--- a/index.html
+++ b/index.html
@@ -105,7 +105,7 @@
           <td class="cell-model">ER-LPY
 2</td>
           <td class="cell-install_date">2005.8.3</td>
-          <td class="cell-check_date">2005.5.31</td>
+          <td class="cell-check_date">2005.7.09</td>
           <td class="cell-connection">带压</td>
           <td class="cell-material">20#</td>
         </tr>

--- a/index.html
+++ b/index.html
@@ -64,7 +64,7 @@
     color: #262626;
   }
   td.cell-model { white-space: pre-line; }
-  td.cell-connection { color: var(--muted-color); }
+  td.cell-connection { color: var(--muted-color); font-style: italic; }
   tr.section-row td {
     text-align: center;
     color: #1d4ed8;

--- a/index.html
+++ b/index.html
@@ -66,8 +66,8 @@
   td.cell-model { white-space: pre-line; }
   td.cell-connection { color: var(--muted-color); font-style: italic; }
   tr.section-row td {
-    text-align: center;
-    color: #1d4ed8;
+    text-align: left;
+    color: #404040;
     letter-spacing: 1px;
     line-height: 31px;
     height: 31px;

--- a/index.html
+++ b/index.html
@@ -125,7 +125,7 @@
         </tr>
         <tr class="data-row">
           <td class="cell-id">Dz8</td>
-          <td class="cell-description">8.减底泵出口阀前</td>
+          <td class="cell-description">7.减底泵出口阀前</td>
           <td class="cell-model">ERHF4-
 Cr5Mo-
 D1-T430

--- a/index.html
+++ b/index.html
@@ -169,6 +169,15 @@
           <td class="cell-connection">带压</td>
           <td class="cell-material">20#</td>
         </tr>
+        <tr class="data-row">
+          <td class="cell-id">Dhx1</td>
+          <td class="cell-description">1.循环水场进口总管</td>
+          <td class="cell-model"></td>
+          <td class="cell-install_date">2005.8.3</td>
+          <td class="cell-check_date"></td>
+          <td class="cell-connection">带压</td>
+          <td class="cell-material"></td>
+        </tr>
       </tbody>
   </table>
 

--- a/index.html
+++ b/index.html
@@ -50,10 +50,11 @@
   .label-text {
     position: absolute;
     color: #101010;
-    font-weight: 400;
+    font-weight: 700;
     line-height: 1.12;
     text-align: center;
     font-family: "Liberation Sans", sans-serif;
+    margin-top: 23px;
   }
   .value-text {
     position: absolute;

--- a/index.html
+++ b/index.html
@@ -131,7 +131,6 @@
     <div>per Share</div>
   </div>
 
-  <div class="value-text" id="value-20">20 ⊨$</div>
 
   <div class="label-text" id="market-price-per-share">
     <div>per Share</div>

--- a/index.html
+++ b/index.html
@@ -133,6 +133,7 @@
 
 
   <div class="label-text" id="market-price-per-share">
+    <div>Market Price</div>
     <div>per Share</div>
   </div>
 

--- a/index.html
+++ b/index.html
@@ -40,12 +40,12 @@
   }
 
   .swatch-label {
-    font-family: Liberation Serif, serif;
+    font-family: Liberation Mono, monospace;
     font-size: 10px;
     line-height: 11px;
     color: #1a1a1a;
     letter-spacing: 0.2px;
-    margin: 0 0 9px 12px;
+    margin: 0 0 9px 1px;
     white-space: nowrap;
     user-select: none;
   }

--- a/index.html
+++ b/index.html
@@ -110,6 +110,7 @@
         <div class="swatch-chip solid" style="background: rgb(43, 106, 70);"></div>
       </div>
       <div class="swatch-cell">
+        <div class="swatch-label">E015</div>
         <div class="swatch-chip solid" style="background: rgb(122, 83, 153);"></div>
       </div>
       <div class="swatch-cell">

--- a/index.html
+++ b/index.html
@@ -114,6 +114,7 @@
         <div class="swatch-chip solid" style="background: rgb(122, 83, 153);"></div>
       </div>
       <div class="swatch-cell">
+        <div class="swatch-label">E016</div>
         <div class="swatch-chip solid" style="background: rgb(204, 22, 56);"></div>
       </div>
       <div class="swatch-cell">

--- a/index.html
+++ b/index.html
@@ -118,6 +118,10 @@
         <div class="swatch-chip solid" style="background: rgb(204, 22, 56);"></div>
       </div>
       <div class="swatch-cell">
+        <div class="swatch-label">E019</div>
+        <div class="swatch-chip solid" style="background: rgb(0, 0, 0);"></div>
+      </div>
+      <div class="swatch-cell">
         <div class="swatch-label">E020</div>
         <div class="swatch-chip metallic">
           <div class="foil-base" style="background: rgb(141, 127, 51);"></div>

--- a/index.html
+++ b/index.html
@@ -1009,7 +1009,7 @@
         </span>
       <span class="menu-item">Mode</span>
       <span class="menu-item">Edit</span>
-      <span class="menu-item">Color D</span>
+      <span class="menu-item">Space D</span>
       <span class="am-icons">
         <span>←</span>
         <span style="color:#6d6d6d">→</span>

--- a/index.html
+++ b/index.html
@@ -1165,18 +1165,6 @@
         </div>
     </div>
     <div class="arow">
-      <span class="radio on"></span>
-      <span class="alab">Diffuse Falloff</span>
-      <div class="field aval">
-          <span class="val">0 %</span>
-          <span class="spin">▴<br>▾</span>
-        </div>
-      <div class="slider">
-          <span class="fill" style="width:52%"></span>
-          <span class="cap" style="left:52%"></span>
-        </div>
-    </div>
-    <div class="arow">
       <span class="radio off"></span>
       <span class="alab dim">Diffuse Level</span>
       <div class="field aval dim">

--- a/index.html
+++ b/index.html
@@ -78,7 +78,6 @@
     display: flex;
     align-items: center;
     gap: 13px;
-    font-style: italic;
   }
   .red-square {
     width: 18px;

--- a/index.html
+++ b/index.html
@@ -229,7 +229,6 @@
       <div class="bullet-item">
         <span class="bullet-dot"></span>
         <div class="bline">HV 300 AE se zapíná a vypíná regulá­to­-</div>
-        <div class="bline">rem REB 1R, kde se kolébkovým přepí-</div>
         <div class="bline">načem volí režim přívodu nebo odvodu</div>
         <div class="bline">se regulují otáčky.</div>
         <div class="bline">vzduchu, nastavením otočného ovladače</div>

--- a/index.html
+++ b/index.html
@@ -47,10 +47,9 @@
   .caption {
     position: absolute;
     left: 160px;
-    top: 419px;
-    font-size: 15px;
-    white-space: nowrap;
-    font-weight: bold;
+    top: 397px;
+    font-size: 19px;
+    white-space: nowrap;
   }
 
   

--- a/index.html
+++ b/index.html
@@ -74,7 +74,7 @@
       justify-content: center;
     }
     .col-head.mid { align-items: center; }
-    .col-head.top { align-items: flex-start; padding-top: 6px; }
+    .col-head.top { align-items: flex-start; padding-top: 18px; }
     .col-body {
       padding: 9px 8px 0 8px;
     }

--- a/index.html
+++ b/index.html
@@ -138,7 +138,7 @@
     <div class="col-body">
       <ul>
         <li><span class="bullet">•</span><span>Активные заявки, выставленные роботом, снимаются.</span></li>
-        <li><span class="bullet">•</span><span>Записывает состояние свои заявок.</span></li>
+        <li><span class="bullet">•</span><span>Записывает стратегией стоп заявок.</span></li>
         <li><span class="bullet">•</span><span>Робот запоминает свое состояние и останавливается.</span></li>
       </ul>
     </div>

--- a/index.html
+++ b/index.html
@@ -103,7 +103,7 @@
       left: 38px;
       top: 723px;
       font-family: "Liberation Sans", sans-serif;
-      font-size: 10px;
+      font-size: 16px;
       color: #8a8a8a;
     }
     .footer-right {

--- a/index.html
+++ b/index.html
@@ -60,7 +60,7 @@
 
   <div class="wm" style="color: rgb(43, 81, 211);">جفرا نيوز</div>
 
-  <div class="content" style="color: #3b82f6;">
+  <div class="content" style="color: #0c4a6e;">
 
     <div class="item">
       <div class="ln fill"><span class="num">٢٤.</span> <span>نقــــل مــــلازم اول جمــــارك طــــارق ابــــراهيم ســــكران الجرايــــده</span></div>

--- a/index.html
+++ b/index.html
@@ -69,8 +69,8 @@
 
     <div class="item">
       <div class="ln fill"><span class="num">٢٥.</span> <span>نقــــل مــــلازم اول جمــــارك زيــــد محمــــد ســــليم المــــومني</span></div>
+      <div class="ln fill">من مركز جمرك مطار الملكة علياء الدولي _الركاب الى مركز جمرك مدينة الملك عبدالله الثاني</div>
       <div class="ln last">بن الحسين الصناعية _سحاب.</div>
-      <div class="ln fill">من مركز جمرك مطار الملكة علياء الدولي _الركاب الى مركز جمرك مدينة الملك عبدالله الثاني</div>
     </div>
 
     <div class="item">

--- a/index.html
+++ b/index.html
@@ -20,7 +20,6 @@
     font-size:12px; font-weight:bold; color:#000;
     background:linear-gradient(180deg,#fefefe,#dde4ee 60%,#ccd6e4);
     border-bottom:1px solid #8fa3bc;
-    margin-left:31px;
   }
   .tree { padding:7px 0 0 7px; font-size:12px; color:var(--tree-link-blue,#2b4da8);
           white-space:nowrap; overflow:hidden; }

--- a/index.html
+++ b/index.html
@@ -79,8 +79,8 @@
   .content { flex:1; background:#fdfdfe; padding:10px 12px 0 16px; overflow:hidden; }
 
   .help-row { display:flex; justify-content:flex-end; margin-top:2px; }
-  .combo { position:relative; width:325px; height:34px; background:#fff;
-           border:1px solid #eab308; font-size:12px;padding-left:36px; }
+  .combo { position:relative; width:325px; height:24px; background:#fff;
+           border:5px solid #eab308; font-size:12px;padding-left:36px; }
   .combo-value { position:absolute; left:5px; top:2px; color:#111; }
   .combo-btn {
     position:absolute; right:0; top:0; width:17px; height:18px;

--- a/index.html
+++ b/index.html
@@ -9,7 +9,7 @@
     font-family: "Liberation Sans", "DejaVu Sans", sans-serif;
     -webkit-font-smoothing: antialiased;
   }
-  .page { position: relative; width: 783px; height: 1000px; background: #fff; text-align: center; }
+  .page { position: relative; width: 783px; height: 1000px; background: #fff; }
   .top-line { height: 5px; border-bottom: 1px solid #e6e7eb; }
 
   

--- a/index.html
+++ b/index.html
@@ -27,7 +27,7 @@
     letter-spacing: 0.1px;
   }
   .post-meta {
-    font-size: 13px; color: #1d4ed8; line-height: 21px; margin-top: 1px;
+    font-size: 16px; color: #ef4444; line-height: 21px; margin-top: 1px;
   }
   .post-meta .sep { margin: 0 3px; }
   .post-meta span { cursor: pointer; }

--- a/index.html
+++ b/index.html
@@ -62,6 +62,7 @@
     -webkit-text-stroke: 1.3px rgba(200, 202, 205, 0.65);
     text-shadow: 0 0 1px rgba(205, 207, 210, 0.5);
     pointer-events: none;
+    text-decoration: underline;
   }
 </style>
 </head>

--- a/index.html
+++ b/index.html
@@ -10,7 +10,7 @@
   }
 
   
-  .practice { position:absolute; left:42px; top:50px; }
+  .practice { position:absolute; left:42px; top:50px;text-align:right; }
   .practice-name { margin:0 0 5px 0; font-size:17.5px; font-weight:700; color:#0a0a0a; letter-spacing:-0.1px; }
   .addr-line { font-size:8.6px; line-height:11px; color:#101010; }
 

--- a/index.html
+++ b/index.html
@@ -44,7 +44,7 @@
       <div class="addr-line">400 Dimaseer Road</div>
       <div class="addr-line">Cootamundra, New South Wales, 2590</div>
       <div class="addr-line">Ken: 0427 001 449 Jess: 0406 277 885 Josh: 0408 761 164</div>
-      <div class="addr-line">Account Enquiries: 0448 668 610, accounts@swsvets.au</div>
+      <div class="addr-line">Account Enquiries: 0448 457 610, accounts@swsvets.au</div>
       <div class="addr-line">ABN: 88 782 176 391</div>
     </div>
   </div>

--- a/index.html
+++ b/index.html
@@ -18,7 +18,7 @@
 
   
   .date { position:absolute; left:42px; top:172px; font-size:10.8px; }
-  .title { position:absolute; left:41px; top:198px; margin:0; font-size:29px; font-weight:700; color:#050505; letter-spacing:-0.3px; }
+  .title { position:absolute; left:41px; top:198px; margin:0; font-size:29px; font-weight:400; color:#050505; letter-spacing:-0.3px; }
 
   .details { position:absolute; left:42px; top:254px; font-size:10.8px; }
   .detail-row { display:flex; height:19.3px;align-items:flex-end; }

================================

Identify each line in the entries with the word "مطار" and copy it.

> Response for this exercise
+      <div class="ln fill">من مركز جمرك مطار الملكة علياء الدولي _الركاب الى مركز جمرك مدينة الملك عبدالله الثاني</div>
-      <div class="ln fill">من مركز جمرك مطار الملكة علياء الدولي _الركاب الى مركز جمرك مدينة الملك عبدالله الثاني</div>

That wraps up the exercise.